** Data extract follows **
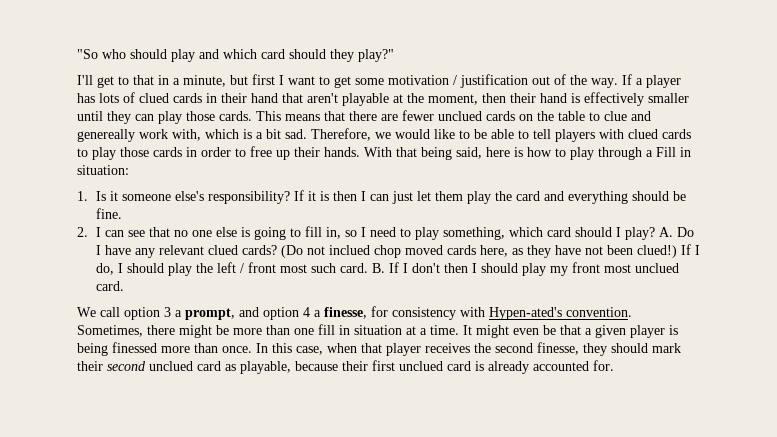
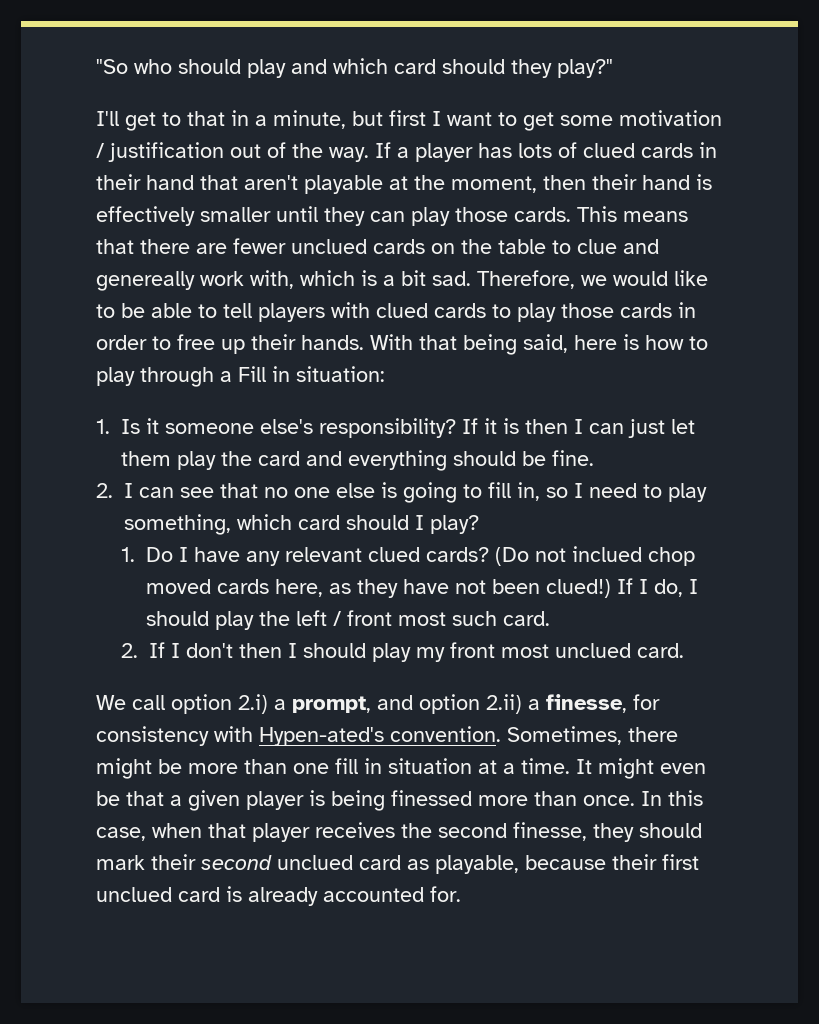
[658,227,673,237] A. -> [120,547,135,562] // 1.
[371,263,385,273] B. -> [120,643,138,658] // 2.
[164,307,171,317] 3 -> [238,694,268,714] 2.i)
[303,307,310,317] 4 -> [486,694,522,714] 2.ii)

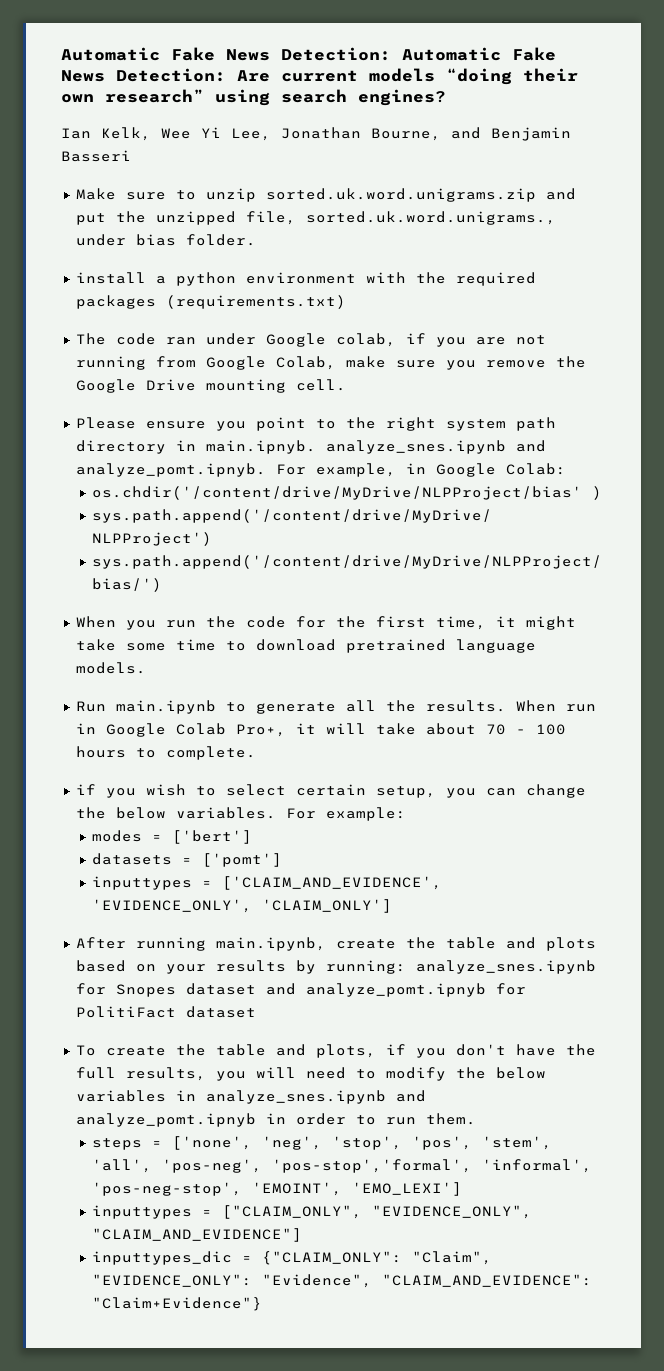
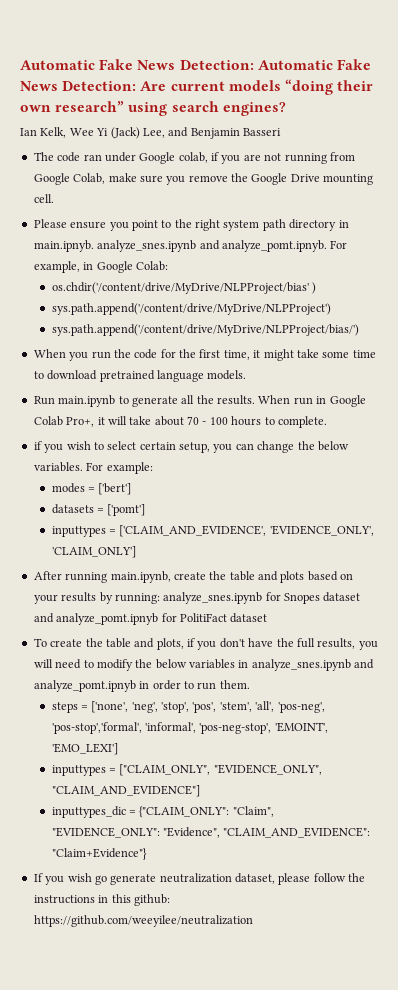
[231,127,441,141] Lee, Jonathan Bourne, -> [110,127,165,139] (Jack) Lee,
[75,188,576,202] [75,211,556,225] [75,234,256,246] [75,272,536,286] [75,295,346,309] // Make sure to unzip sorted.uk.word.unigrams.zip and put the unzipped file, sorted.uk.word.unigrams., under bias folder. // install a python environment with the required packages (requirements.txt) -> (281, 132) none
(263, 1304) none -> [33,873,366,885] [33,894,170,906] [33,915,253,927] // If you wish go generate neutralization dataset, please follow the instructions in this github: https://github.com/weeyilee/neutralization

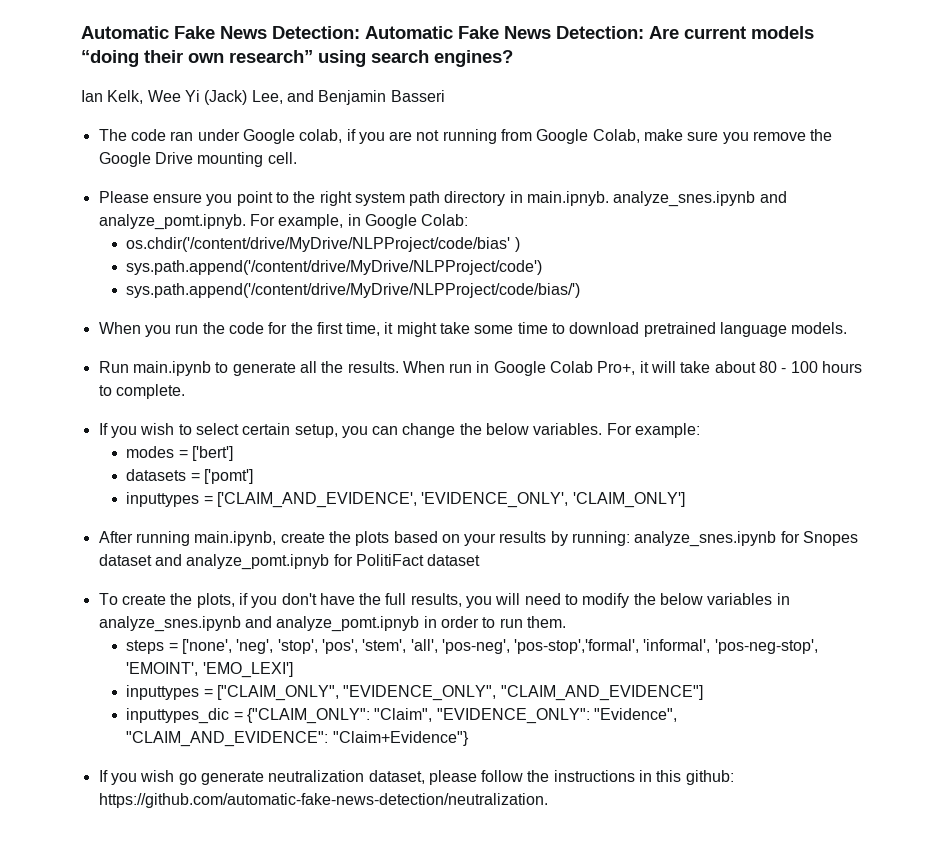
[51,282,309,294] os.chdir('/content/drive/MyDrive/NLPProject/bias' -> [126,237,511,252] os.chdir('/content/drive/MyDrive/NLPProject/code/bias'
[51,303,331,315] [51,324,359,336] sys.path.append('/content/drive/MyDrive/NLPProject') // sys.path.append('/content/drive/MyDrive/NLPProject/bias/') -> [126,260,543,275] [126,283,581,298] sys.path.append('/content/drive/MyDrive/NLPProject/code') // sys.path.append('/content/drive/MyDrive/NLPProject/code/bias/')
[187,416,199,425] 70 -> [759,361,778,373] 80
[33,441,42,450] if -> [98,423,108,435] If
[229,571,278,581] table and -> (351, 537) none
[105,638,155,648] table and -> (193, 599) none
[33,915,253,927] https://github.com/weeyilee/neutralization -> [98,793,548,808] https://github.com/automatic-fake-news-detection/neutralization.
** End of Data extract **
** Data extract follows **
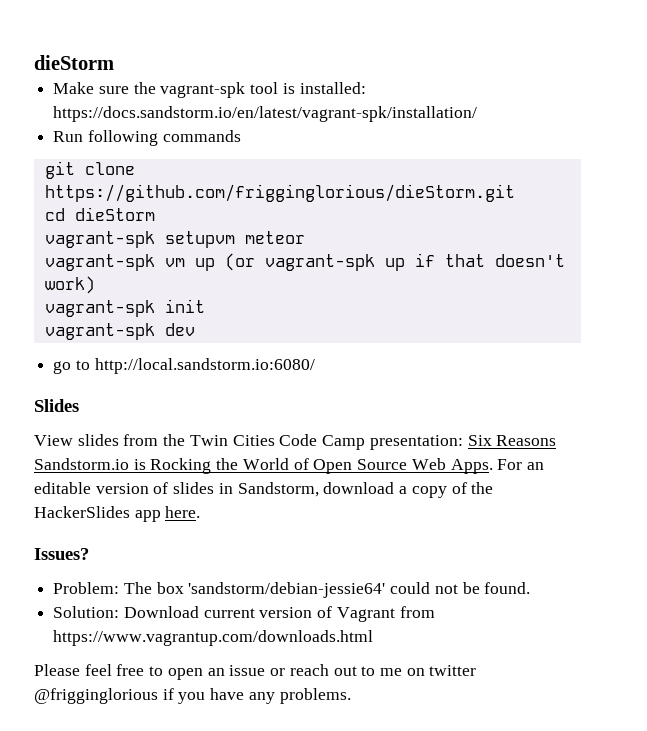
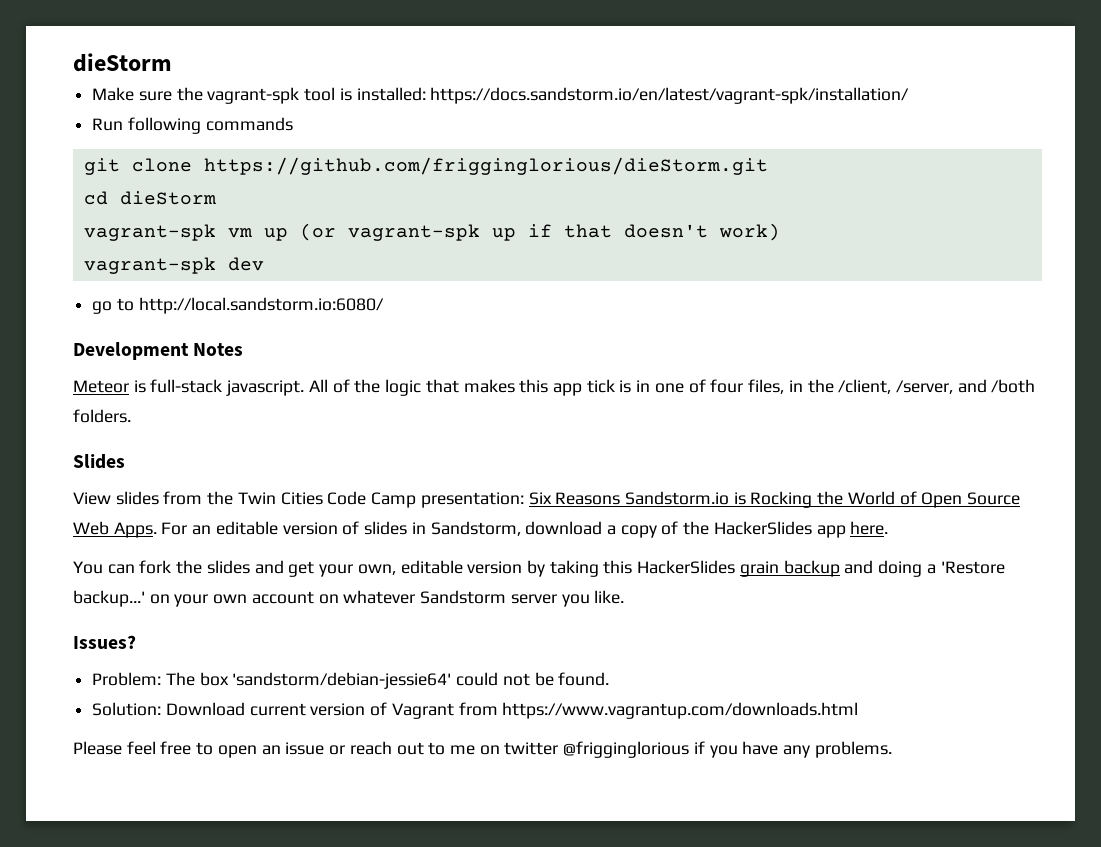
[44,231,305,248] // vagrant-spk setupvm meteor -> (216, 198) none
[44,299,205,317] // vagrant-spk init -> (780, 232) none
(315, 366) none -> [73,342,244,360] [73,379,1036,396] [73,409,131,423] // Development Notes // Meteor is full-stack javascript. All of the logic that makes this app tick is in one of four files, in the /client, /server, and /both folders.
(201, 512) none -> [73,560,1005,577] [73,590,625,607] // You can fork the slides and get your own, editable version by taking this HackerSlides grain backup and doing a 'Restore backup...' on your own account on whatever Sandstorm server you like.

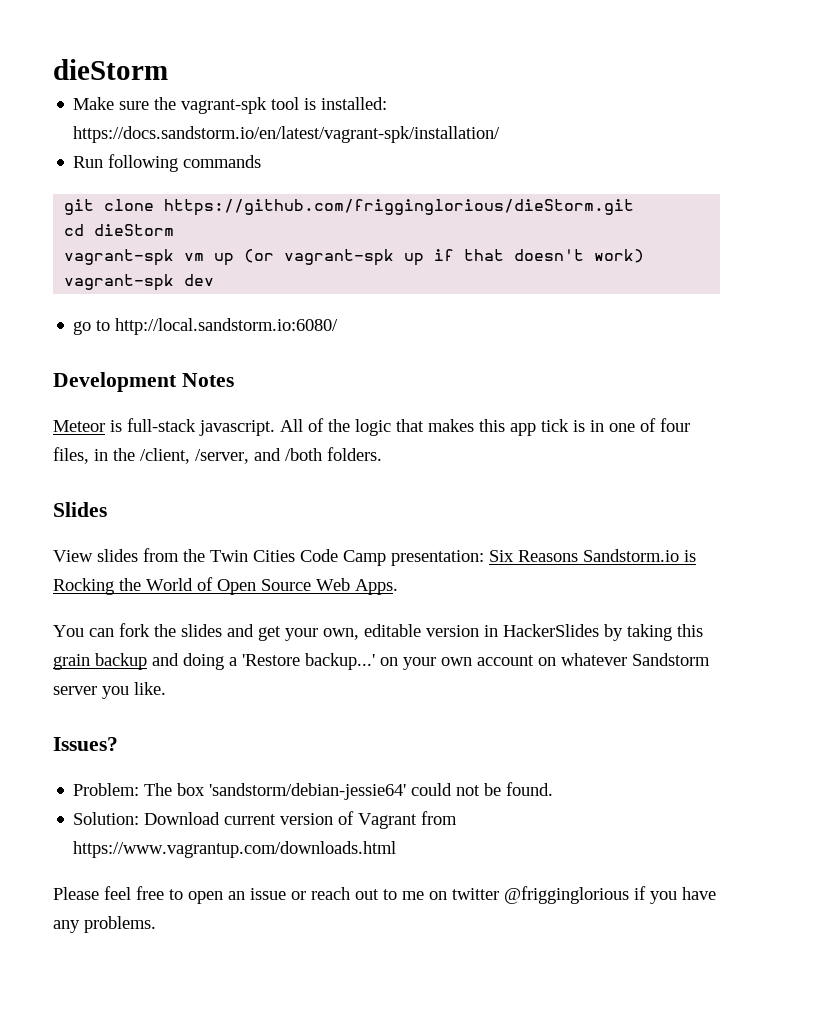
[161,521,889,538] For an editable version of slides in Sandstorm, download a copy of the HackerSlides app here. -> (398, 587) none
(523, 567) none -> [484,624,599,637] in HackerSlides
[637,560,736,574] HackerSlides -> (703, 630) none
** End of Data extract **
** Data extract follows **
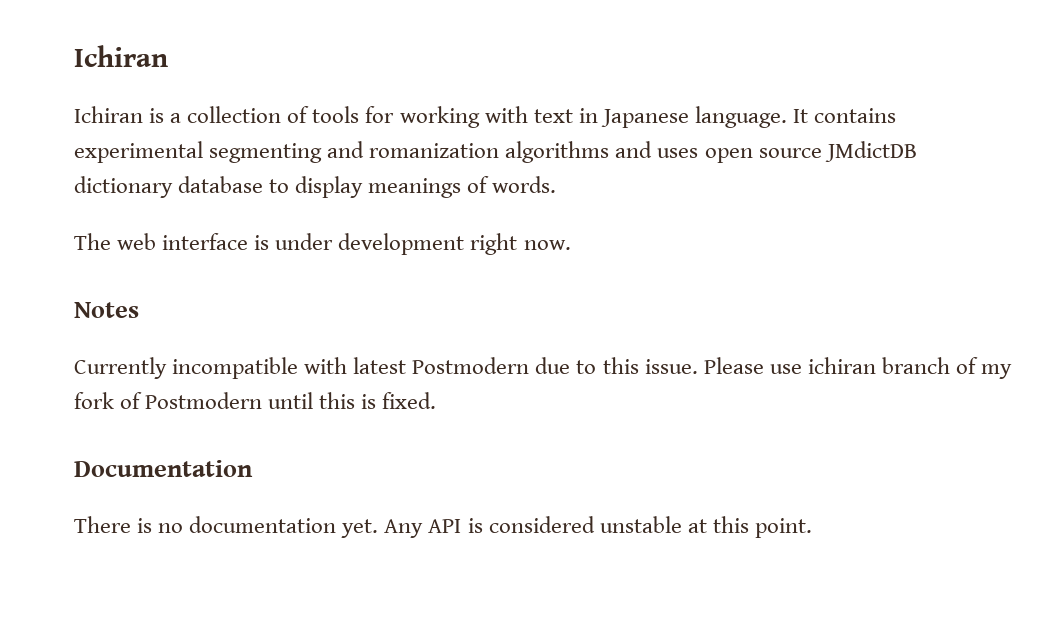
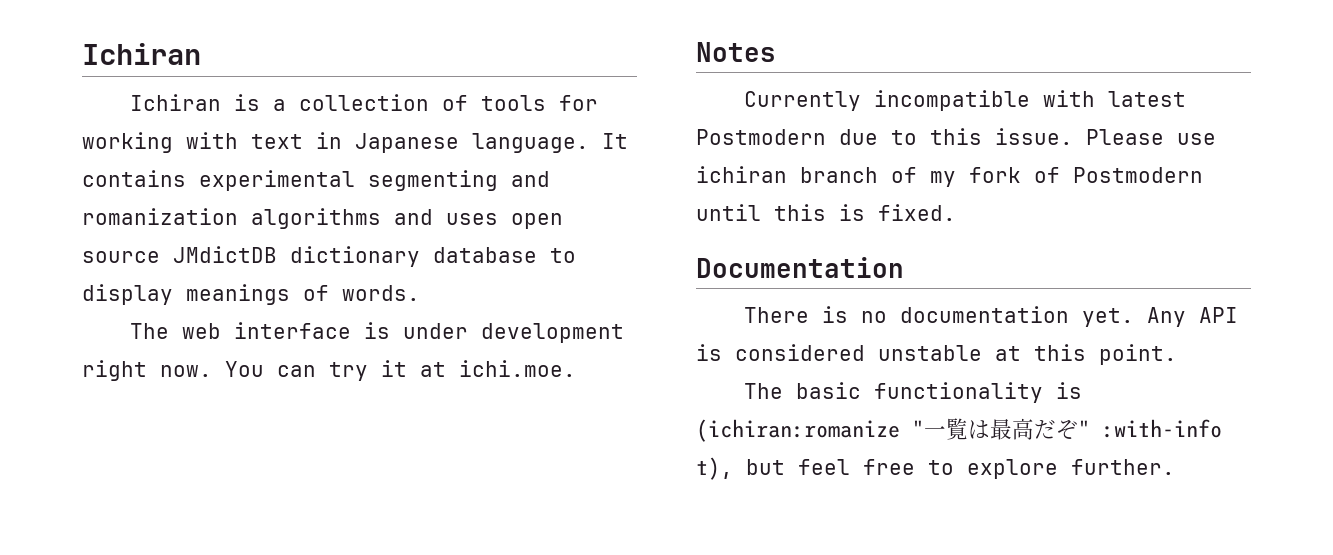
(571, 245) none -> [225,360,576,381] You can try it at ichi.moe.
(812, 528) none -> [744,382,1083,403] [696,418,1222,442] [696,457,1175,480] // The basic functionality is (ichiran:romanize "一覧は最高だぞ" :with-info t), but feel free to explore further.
** End of Data extract **
### Your goal
Everything between and including the line above containing "[44,231,305,248] // vagrant-spk" and the line containing "[637,560,736,574] HackerSlides ->" should be reproduced exactly, with pictures excluded.

### Solution for this task
[44,231,305,248] // vagrant-spk setupvm meteor -> (216, 198) none
[44,299,205,317] // vagrant-spk init -> (780, 232) none
(315, 366) none -> [73,342,244,360] [73,379,1036,396] [73,409,131,423] // Development Notes // Meteor is full-stack javascript. All of the logic that makes this app tick is in one of four files, in the /client, /server, and /both folders.
(201, 512) none -> [73,560,1005,577] [73,590,625,607] // You can fork the slides and get your own, editable version by taking this HackerSlides grain backup and doing a 'Restore backup...' on your own account on whatever Sandstorm server you like.

[161,521,889,538] For an editable version of slides in Sandstorm, download a copy of the HackerSlides app here. -> (398, 587) none
(523, 567) none -> [484,624,599,637] in HackerSlides
[637,560,736,574] HackerSlides -> (703, 630) none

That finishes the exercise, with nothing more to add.